Contributors netapp-alavoie

Cloud Insights uses this data collector to gather metrics from Kafka.

Installation

  1. From Admin > Data Collectors, click +Data Collector. Under Services, choose Kafka.

    Select the Operating System or Platform on which the Telegraf agent is installed.

  2. If you haven’t already installed an Agent for collection, or you wish to install an Agent for a different Operating System or Platform, click Show Instructions to expand the Agent installation instructions.

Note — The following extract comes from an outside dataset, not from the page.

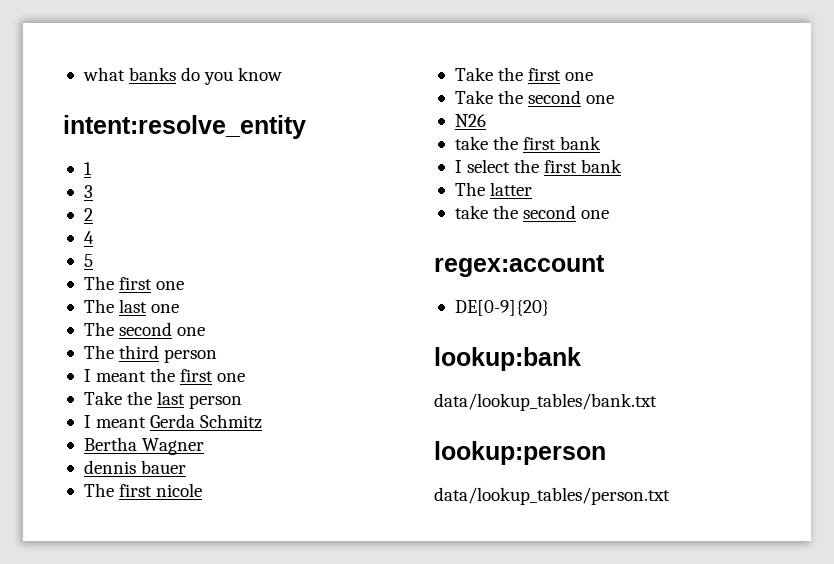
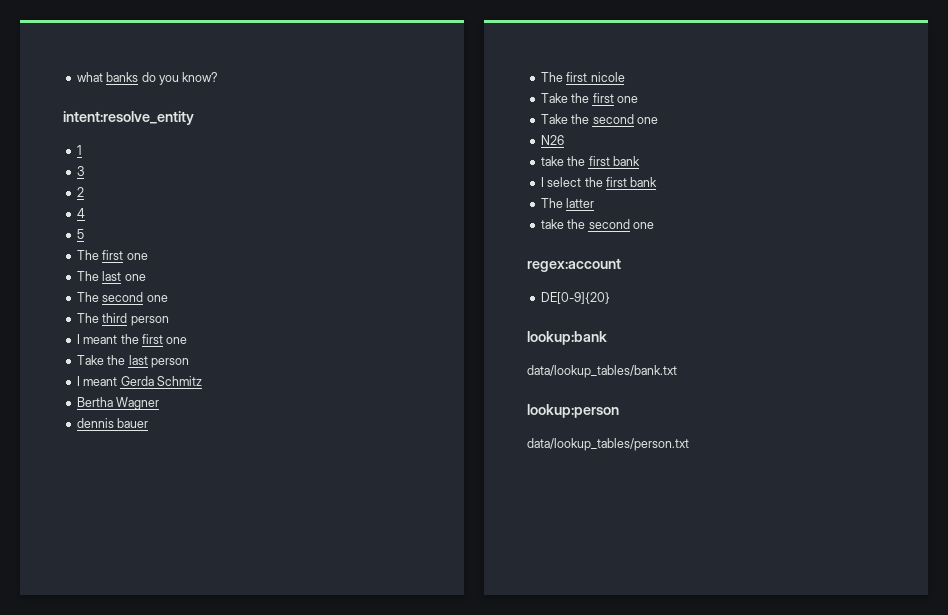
[238,67,283,81] know -> [182,72,219,82] know?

  3. Select the Agent Access Key for use with this data collector. You can add a new Agent Access Key by clicking the + Agent Access Key button. Best practice: Use a different Agent Access Key only when you want to group data collectors, for example, by OS/Platform.

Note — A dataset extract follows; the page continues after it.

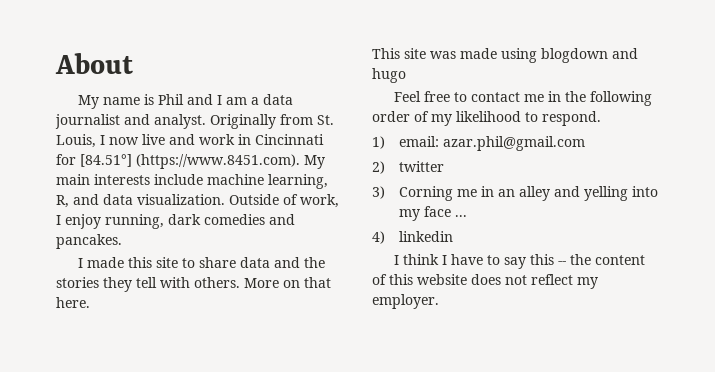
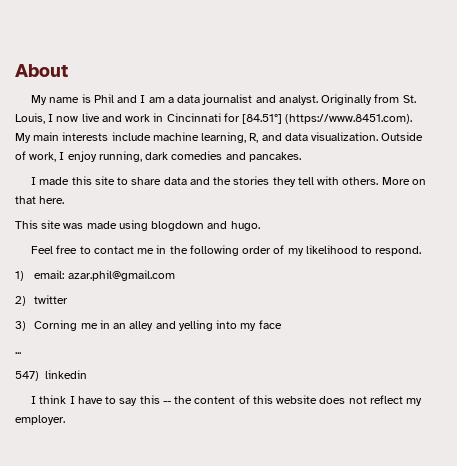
[372,68,406,83] hugo -> [230,221,260,231] hugo.
(452, 211) none -> (282, 324) //
[372,231,385,244] 4) -> [15,371,39,381] 547)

  4. Follow the configuration steps to configure the data collector. The instructions vary depending on the type of Operating System or Platform you are using to collect data.

Kafka configuration

Setup

The Kafka plugin is based on the telegraf’s Jolokia plugin. As such as a requirement to gather info from all Kafka brokers, JMX needs to be configured and exposed via Jolokia on all components.

Compatibility

Configuration was developed against Kafka version 0.11.0.2.

Setting up

All the instructions below assume your install location for kafka is '/opt/kafka'. You can adapt instructions below to reflect your install location.

Jolokia Agent Jar

A version the Jolokia agent jar file must be downloaded. The version tested against was Jolokia agent 1.6.0.

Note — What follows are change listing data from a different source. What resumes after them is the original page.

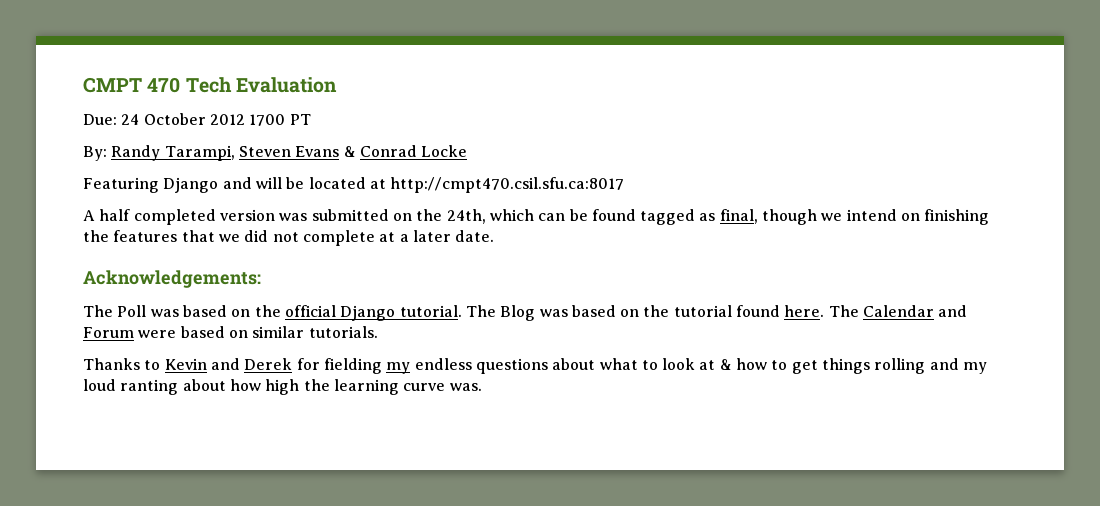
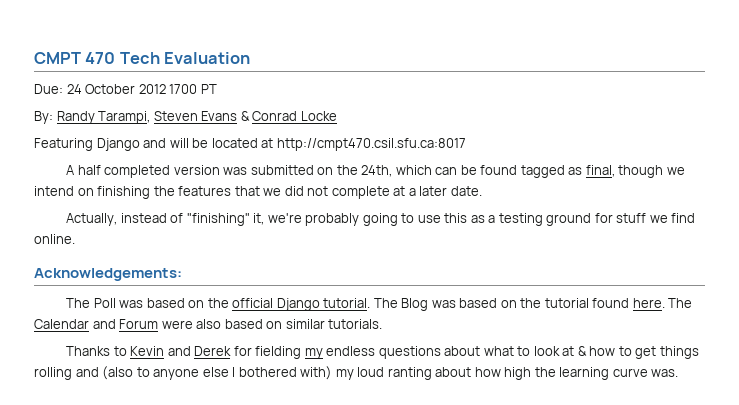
(495, 236) none -> [66,213,696,226] [34,234,75,244] // Actually, instead of "finishing" it, we're probably going to use this as a testing ground for stuff we find online.
(177, 334) none -> [196,319,222,329] also
(959, 364) none -> [102,366,333,380] (also to anyone else I bothered with)

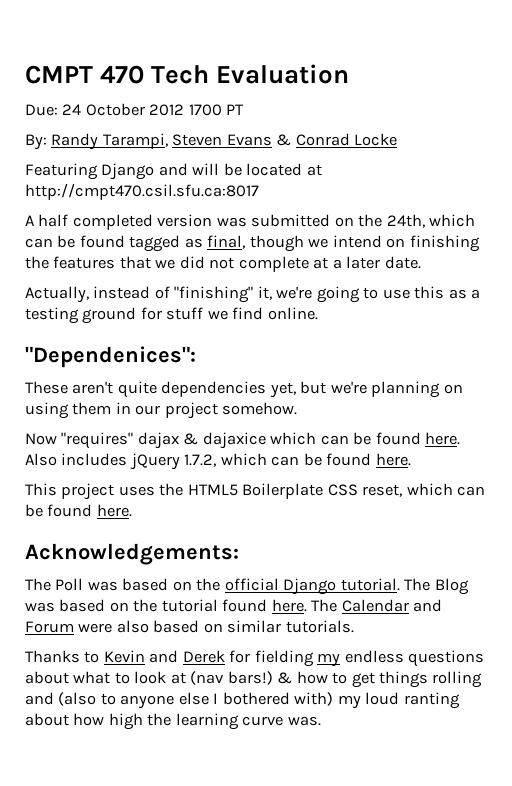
[305,213,360,226] probably -> (313, 292) none
(75, 239) none -> [25,346,196,368] [25,381,463,398] [25,402,298,419] [25,432,461,449] [25,453,411,470] [25,483,486,500] [25,504,132,517] // "Dependenices": // These aren't quite dependencies yet, but we're planning on using them in our project somehow. // Now "requires" dajax & dajaxice which can be found here. Also includes jQuery 1.7.2, which can be found here. // This project uses the HTML5 Boilerplate CSS reset, which can be found here.
(575, 351) none -> [190,671,273,685] (nav bars!)

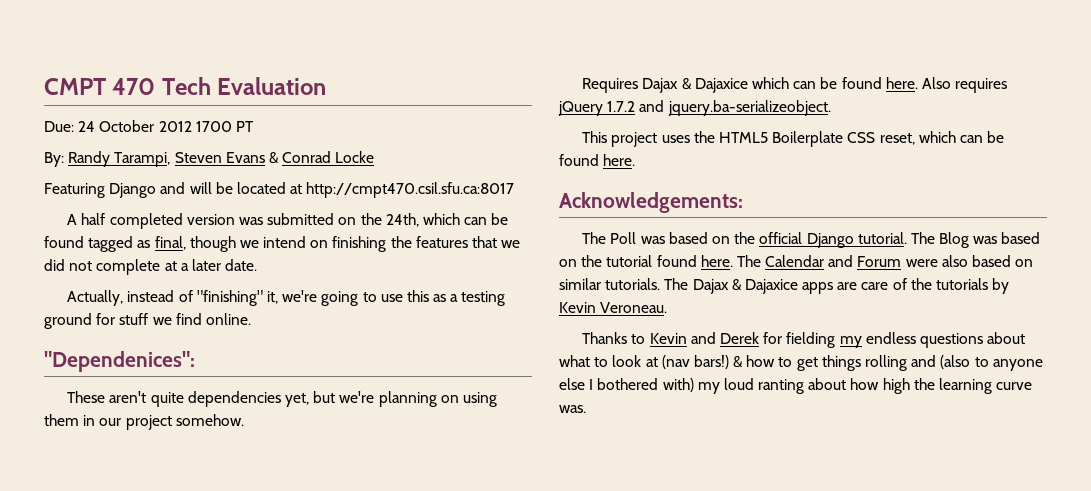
[25,432,266,449] Now "requires" dajax & dajaxice -> [582,78,748,93] Requires Dajax & Dajaxice
[61,453,411,470] includes jQuery 1.7.2, which can be found here. -> [955,78,1008,93] [558,100,831,116] requires jQuery 1.7.2 and jquery.ba-serializeobject.
(354, 626) none -> [664,278,1010,294] [559,302,668,313] The Dajax & Dajaxice apps are care of the tutorials by Kevin Veroneau.

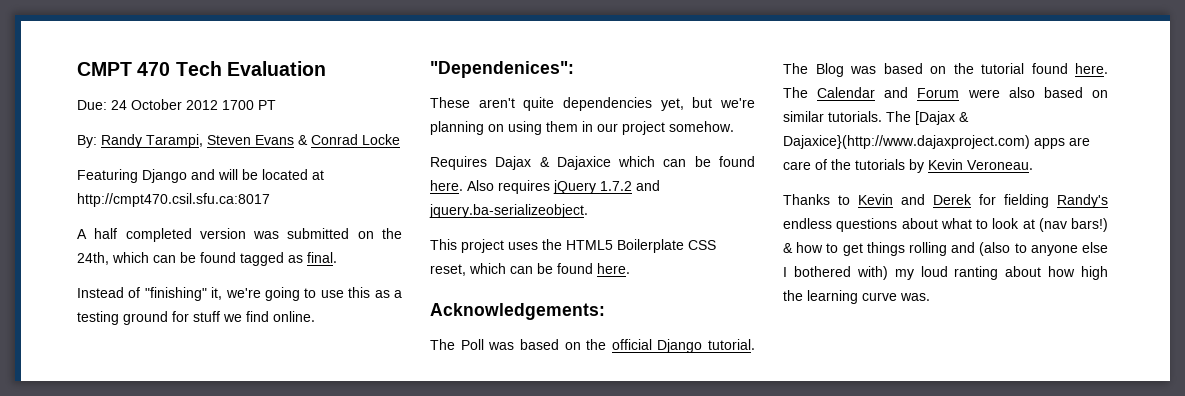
[154,236,521,252] [44,259,258,275] [67,290,175,306] final, though we intend on finishing the features that we did not complete at a later date. // Actually, instead -> [307,252,337,263] [77,287,124,298] final. // Instead
[692,279,798,294] Dajax & Dajaxice -> [915,111,969,125] [783,135,1030,149] [Dajax & Dajaxice}(http://www.dajaxproject.com)
[839,336,862,348] my -> [1057,194,1108,208] Randy's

Instructions below assume that the downloaded jar file (jolokia-jvm-1.6.0-agent.jar) is placed under the location '/opt/kafka/libs/'.

Kafka Brokers

To configure Kafka Brokers to expose the Jolokia API, you can add the following in <KAFKA_HOME>/bin/kafka-server-start.sh, just before the 'kafka-run-class.sh' call:

export JMX_PORT=9999
export RMI_HOSTNAME=`hostname -I`
export KAFKA_JMX_OPTS="-javaagent:/opt/kafka/libs/jolokia-jvm-1.6.0-agent.jar=port=8778,host=0.0.0.0  -Dcom.sun.management.jmxremote.password.file=/opt/kafka/config/jmxremote.password -Dcom.sun.management.jmxremote.ssl=false -Djava.rmi.server.hostname=$RMI_HOSTNAME -Dcom.sun.management.jmxremote.rmi.port=$JMX_PORT"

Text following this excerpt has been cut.